Sustainability of Digital Formats: Planning for Library of Congress Collections

Introduction | Sustainability Factors | Content Categories | Format Descriptions | Contact
Format Description Categories >> Browse Alphabetical List

HyperText Markup Language (HTML), versions prior to 2.0

>> Back
Table of Contents
Format Description Properties Explanation of format description terms

Identification and description Explanation of format description terms

Full name HyperText Markup Language (HTML), versions prior to 2.0
Description

Hypertext Markup Language (HTML) is the standard markup language for creating web pages and web applications. This format description applies to early HTML files, created before the adoption of the first formal specification for HTML, published in November 1995 as IETF RFC 1866: HTML 2.0. See HTML_family for a description that provides context for the entire family of HTML formats and HTML_2_0 for a description for HTML 2.0

HTML was originally developed at CERN (Conseil Européen pour la Recherche Nucléaire; European Organization for Nuclear Research) by Tim Berners-Lee around 1990. In 1989, Berners-Lee wrote a proposal to his boss. It was "an attempt to persuade CERN management that a global hypertext system was in CERN's interests." He was given the go-ahead and started to build what became the World Wide Web. HTML, as a syntax for marking up online documents, was a key component of the World Wide Web. A statement about HTML directions (from CERN, around 1992) stated, "The HTML language has been in use in the field since 1990." Between 1992 and 1995, Berners-Lee and Dan Connolly published several drafts of documentation for HTML. Initial specifications were distributed on the www-talk mailing list and on the incipient World Wide Web at CERN (see World Wide Web: The Project from December 1992). In mid-1993, a specification for the "Hypertext Markup Language (HTML)" was published as an IETF (Internet Engineering Task Force) Internet Draft. In 1994, the IETF formed an HTML Working Group, which issued several updates to the HTML Internet Draft. See Status pages for HTML Working Group from the IETF.
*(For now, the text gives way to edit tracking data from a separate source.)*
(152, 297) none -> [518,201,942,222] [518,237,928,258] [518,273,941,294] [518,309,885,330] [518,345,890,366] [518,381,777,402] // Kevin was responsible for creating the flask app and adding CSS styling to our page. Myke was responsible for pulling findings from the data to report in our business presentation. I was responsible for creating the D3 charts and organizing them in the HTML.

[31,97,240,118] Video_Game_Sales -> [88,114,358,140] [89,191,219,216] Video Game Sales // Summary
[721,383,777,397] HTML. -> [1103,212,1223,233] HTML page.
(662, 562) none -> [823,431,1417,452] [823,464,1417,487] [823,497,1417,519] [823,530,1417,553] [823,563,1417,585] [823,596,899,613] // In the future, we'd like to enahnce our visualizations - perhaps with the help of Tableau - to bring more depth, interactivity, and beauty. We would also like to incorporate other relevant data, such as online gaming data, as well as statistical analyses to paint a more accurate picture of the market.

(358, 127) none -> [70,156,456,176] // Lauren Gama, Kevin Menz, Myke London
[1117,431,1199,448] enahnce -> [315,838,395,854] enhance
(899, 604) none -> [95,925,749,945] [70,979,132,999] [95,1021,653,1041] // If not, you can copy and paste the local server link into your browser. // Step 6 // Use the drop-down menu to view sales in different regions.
The original HTML was based on SGML (ISO 8879:1986, Standard Generalized Markup Language), an international standard for a system-independent approach for marking up text into structural units such as paragraphs, headings, and list items. See Notes below on SGML as the basis for HTML. One innovative aspect of HTML was support for hypertext, by using the <A> (anchor) element with the HREF attribute to link to other resources.
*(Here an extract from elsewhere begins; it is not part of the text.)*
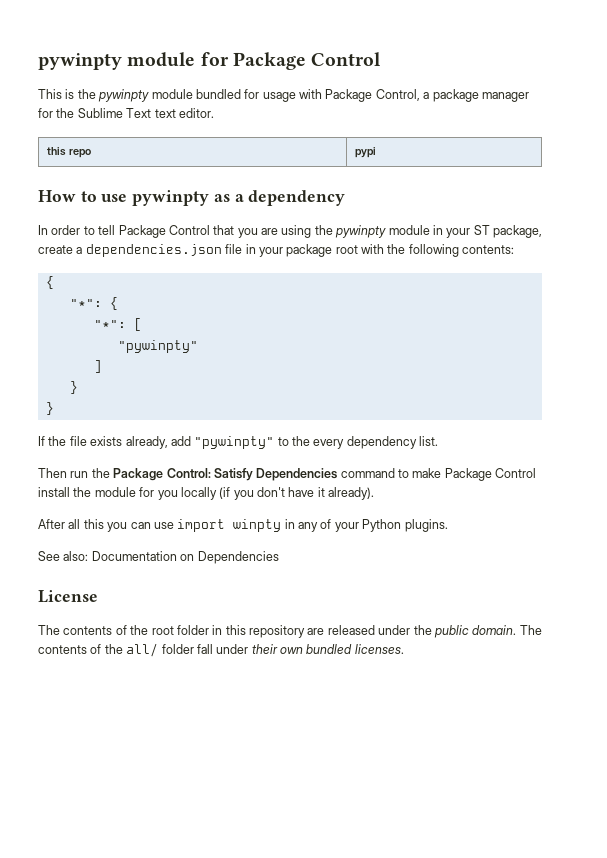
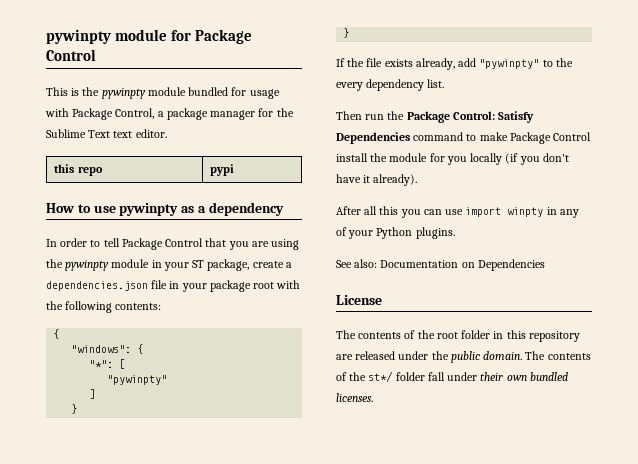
[69,299,102,308] "*": -> [71,345,132,353] "windows":
[126,643,159,657] all/ -> [368,371,394,382] st*/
HTML documents are plain text documents. Early HTML files typically began with an <HTML> tag and were encoded as 7-bit ASCII or its 8-bit extension ISO/IEC 8859-1, also known as ISO Latin-1. A list of HTML Tags from 1992 shows some tags (i.e., elements) that are still used today and others that have been dropped. For example, the <NEXTID> tag was specific to the Next computer and was already deprecated in the 1995 HTML 2.0 specification. The <ISINDEX> tag was deprecated in HTML 4.01, and is no longer supported by browsers. The <HEAD> section was apparently not used in 1992 to wrap the elements <TITLE>, <LINK>, etc., but was included in the first Internet Draft for an HTML specification (June 1993). The 1993 draft also introduced the use of a DOCTYPE declaration, with the aim of making an HTML document a valid SGML document. For a more specific proposal for the DOCTYPE declaration, see Towards Closure on HTML (1994).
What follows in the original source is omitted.